Italian surgeon (1762–1815)

Giovanni Battista Monteggia (August 8, 1762 – January 17, 1815) was an Italian surgeon. The Monteggia fracture is named after him.

==Biography==
===Early life===
Giovanni Battista Monteggia was born in Laveno, near the Lago Maggiore, northern Italy. His parents were Gian Antonio Monteggia and Marianna Vegezzi. Two brothers of his are known, one became a priest and the second a doctor.
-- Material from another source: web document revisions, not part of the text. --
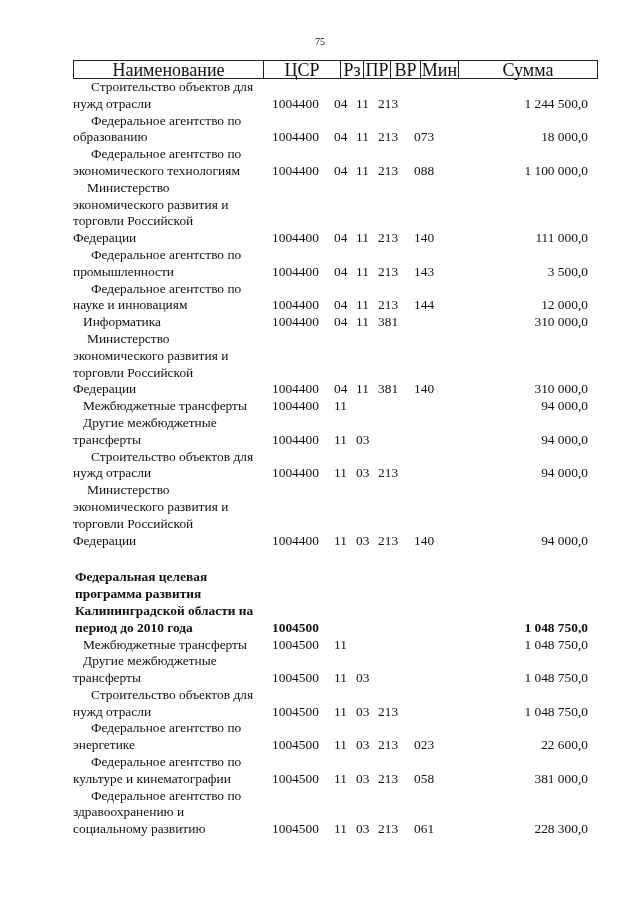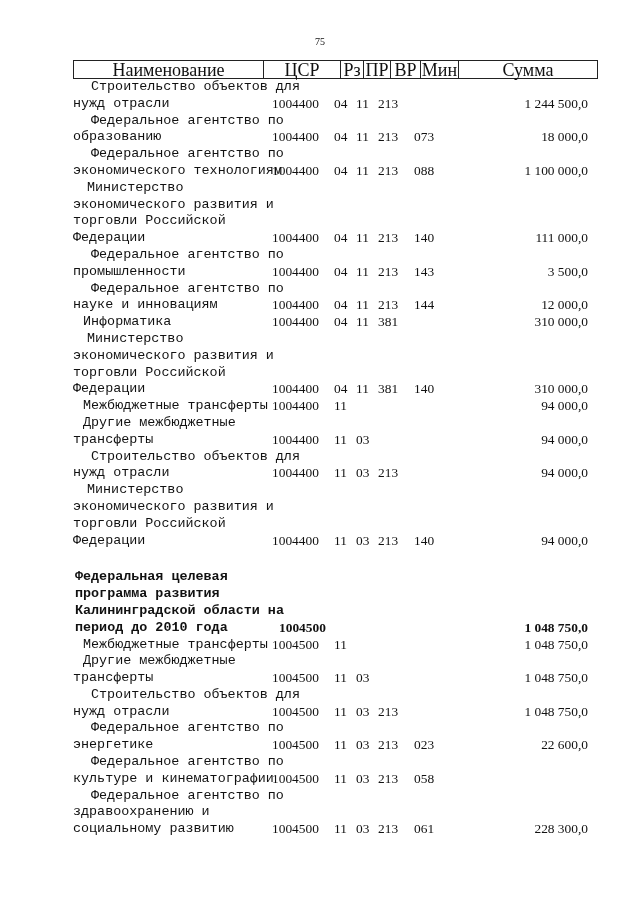--- a/index.html
+++ b/index.html
@@ -3,34 +3,34 @@
 <meta charset="utf-8">
 <style>
   html, body { margin: 0; padding: 0; background: #ffffff; }
   body { width: 640px; height: 900px; position: relative; overflow: hidden;
          font-family: "Liberation Serif", "DejaVu Serif", serif; color: #111; font-size: 13.4px; }
   .page-num { position: absolute; top: 36px; left: 0; width: 640px; text-align: center; font-size: 10px; }
   table.hdr { position: absolute; top: 60px; left: 73px; border-collapse: collapse; table-layout: fixed; }
   table.hdr td { border: 1px solid #222; height: 17px; padding: 0; text-align: center; font-size: 18px; line-height: 16px; }
   .rows { position: absolute; top: 79px; left: 73px; width: 525px; }
   .row { position: relative; display: flex; align-items: flex-end; }
-  .row .name { width: 199px; line-height: 16.8px; font-family: Liberation Mono, monospace; }
+  .row .name { width: 199px; line-height: 16.8px; }
   .row .name .l { display: block; white-space: nowrap; }
   .row .name .l.first { padding-left: 18px; }
   .row.ind1 .name .l.first { padding-left: 18px; }
   .row.ind2 .name .l.first { padding-left: 10px; }
   .row.ind3 .name .l.first { padding-left: 14px; }
   .row .c { line-height: 16.8px; white-space: nowrap; }
   .row .csr { width: 62px; }
   .row .rz { width: 22px; }
   .row .pr { width: 22px; }
   .row .vr { width: 36px; }
   .row .min { width: 40px; }
   .row .sum { flex: 1; text-align: right; padding-right: 10px; }
-  .row.bold { font-weight: bold; gap: 7px; }
+  .row.bold { font-weight: bold; }
   .gap { height: 20px; }
 </style>
 </head>
 <body>
 
 <div class="page-num">75</div>
 
 <table class="hdr">
   <tbody>
       <tr>
@@ -260,20 +260,21 @@
     <div class="row ind1">
       <div class="name">
         <span class="l first">Федеральное агентство по</span>
         <span class="l">культуре и кинематографии</span>
       </div>
       <div class="c csr">1004500</div>
       <div class="c rz">11</div>
       <div class="c pr">03</div>
       <div class="c vr">213</div>
       <div class="c min">058</div>
+      <div class="c sum">381 000,0</div>
     </div>
     <div class="row ind1">
       <div class="name">
         <span class="l first">Федеральное агентство по</span>
         <span class="l">здравоохранению и</span>
         <span class="l">социальному развитию</span>
       </div>
       <div class="c csr">1004500</div>
       <div class="c rz">11</div>
       <div class="c pr">03</div>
His father was occupied with the construction of infrastructures (mainly roads and aqueducts) and it was him who introduced Giovanni Battista, coming from a high school in Pallanza, to the field of medicine: Giovanni was admitted to the surgical school of the Ospedale Maggiore in Milan in 1779. His training was carried out on the background of the ideological and political conflicts of his time, between the revolutionary and the Napoleonic epoques. The figure of the surgeon-doctor identifies Monteggia.

===Career===

At the age of seventeen, he began training as a surgeon in Milan. In 1789, he was granted a doctorate of medicine from the University of Pavia. In the same year, his first book, Fasciculi Pathologici, was published. From 1790 he practiced as a surgical assistant, prosector, and prison doctor. In 1795 he was appointed professor of anatomy and surgery, holding the chair of Istituzioni Chirurgiche at the University of Pavia. He contracted syphilis after cutting himself during an autopsy.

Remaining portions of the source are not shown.